NGram and LCS Matching

Longest Common Subsequence (LCS) is an abundantly used fuzzy matching technique. The Longest Common Subsequence page on wikipedia provides a very detailed background. However, LCS matching of two datasets is an NP-Hard problem and extremely processor intensive. To avoid long run-times, LCS matching is done on only a small sub-set of strings that have met the NGram criteria detailed below.

NGrams are character-based token strings. Source and reference strings are transformed to include only characters from one of the following numbered sets:

  1. ABCDEFGHIJKLMNOPQRSTUVWXYZ (i.e. uppercase Latin alphabet)
  2. 0123456789 (i.e. Standard numbers)
  3. " " (i.e. the space character)
  4. Alphanumeric (i.e. 1 and 2 above)
  5. Alphanumeric plus space (1,2,3 above)
  6. Alphabet only plus space(1 and 3 above)

Gramsets of various lengths, currently 2,3 and 4 characters, are used. Reference strings are decomposed into grams and both forward and reverse indexed for speed on large datasets. Source strings are decomposed into grams. Candidate reference strings are found by compiling a list of all reference strings that contain at least one of the source grams (this uses the reverse index). Then each of the candidate reference strings is gram-matched against the source gram to compute a number of scores. Specically gram-matching involves computing:

  • The number of grams in the source string
  • The number of grams in the reference string
  • The number of grams in the source string that appear in the reference string
  • The number of grams in the reference string that appear in the source string
  • The above two numbers as a source percentage and a reference percentage

Then an optional constraint that the first letter of the source and reference strings must match can be employed. If a source and reference pair meets a variety of criteria on the above variables (for example the source string is greater than 10 characters long, the source percentage of grams is greater then 80% and less than 110%, the reference percentage of grams is greater than 90% and less than 105%, and the two strings start with the same letter), then the LCS is computed. An LCS percentage, using the maximum of the lengths of the source and reference strings as a denominator, is also calculated.

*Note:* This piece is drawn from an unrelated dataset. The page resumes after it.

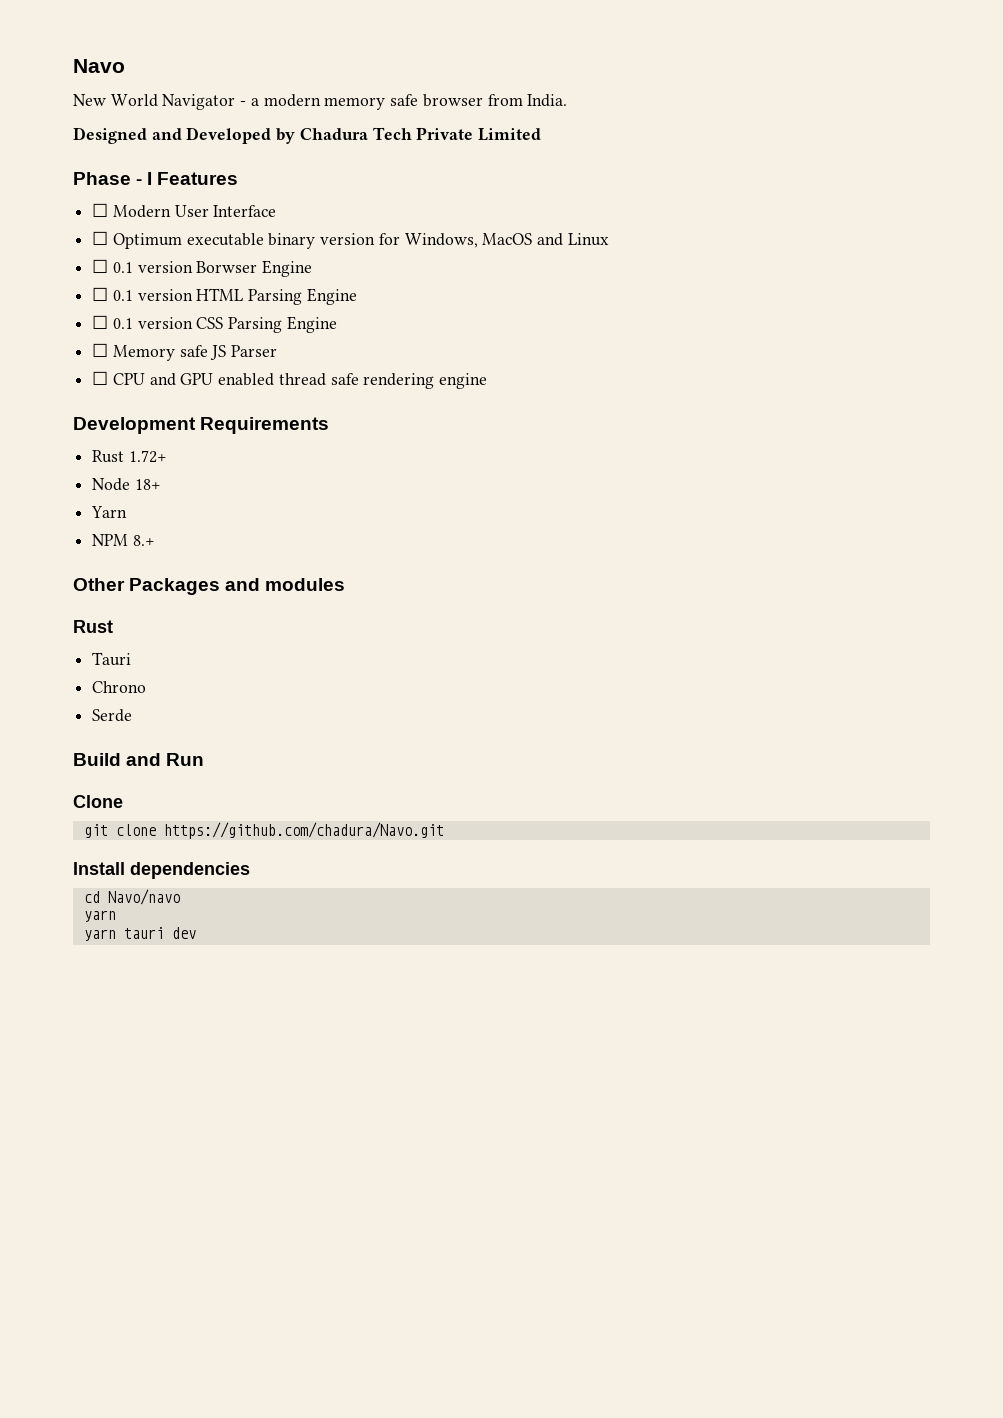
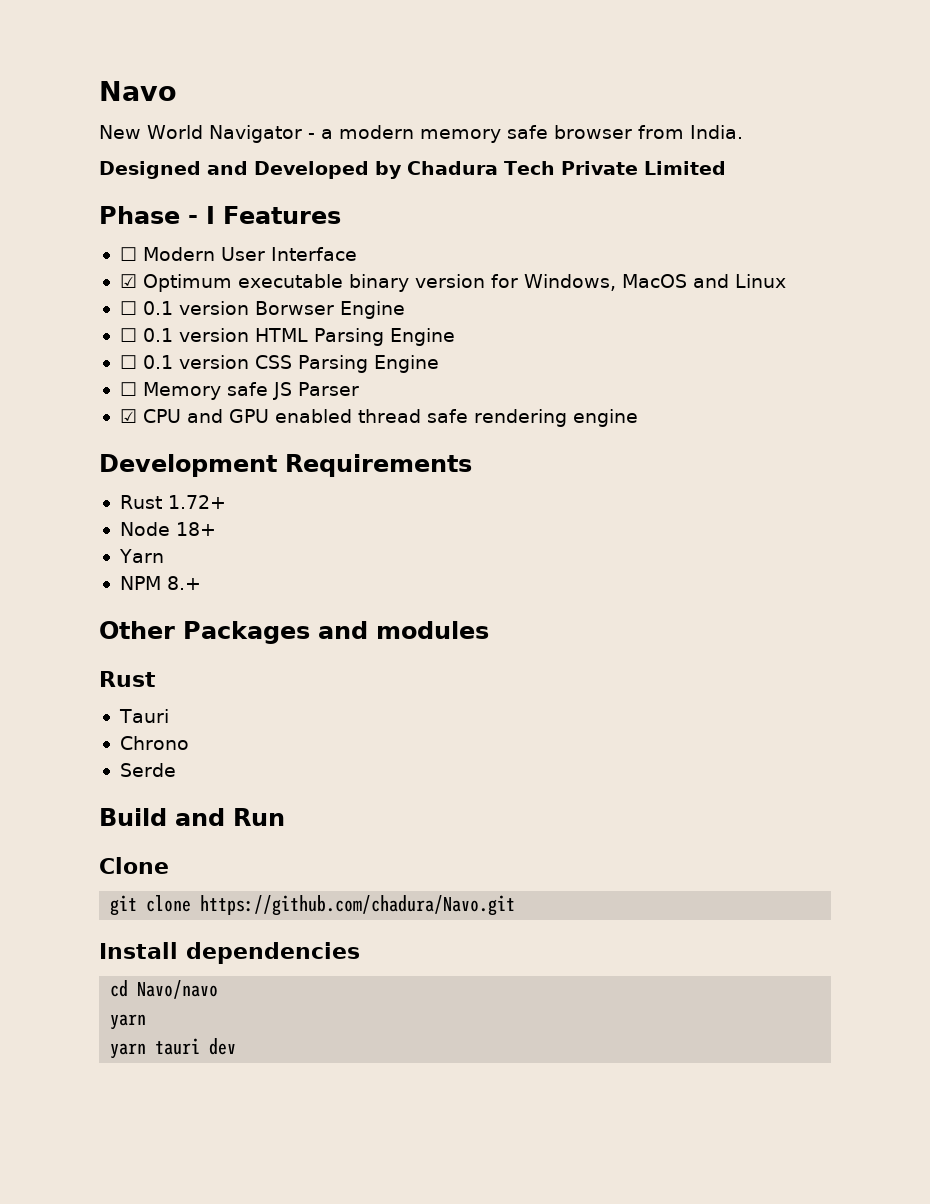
- ☐ Optimum executable binary version for Windows, MacOS and Linux
+ ☑ Optimum executable binary version for Windows, MacOS and Linux
- ☐ CPU and GPU enabled thread safe rendering engine
+ ☑ CPU and GPU enabled thread safe rendering engine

The candidate reference string with the highest gram and LCS scores, assuming that these scores meet the decision threshold is then selected as the closest match. If no candidate reference string meets the decision threshold the source string is left unmatched. The decision thresholds are configured in the MatchLocations.pl script, and sets of Ngram/LCS matchings, using different character sets, gram lengths and decision thresholds, are performed sequentially, with the currently unmatched source strings used as input for each round.

Reconciling Multiple Matches

In a small number of cases it is possible that the source string will achieve more than one match for more than one FC code. For example suppose the string "Glouchester Street Cambridge Cambridgeshire" were considered. This could concievably produce two P matches and one A match with the token matching algorithm detailed above.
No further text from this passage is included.